Roger Richardson Smith resides in the Pearl River community. He was born to Clement and Mallie (Solomon) Smith and raised in the Conehatta Community. He attended Conehatta Elementary School and Choctaw Central High School. Mr. Smith has worked in a variety of occupations like sharecropping, driving for Dallas Transit in Dallas, TX, BIA road maintenance and construction, a truck driver for KLLM, and a 911 dispatcher for Choctaw fire and ambulance. He served in the United States Army. As a youth, Roger learned how to hunt with Choctaw Rabbit Sticks and would join his relatives on rabbit hunts.

The Hunt
“We didn’t have car so we (relatives) would walk to where we were going to hunt. My uncle usually came with us and he had a lot of hunting dogs. When the dogs spotted a rabbit, we would get ready because a rabbit usually circles back around to where he started to run. Sometimes we got’em, sometimes we didn’t. that’s the way it was.” 
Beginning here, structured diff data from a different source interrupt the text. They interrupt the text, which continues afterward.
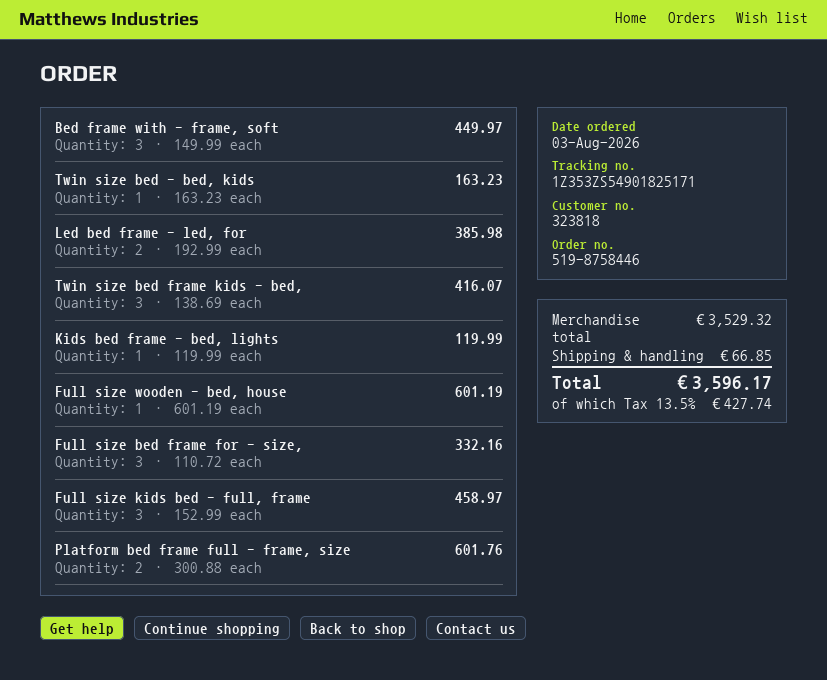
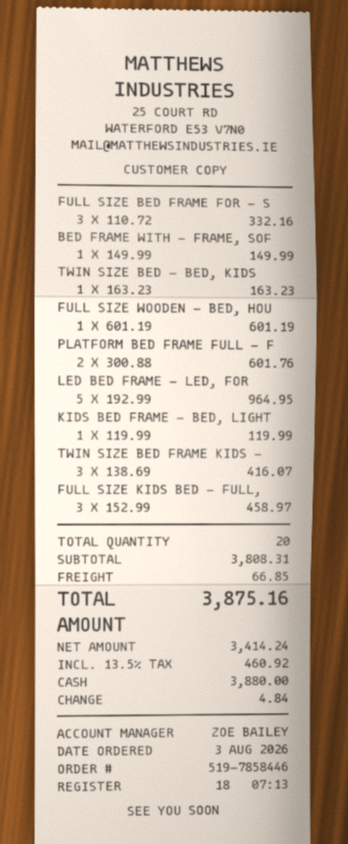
order number: 519-8758446 -> 519-7858446
Bed frame with - frame, soft: 3 x 149.99 = 449.97 -> 1 x 149.99 = 149.99
Led bed frame - led, for: 2 x 192.99 = 385.98 -> 5 x 192.99 = 964.95
subtotal: 3529.32 -> 3808.31
tax: 13.5% = 427.74 -> 13.5% = 460.92
total: 3596.17 -> 3875.16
Elizabeth Allen (1947-2018)

Elizabeth Allen was a lifetime resident of the Bogue Chitto community. Her parents were the late John Levi Bell and Maggie Wallace Bell. She was raised in a family that practiced many Choctaw traditions. She was best known for her desire to share her heritage with the younger generation. She credited her father for instilling her with strong family values, work ethic, and the love for Choctaw culture.

We Ate What We Raised
“When we were children, Daddy [used] to do that – he was a cotton planter and corn planter. He [used] to plant a garden and it was from the garden we ate. And [we did] not go to store. Not like how we eat today.”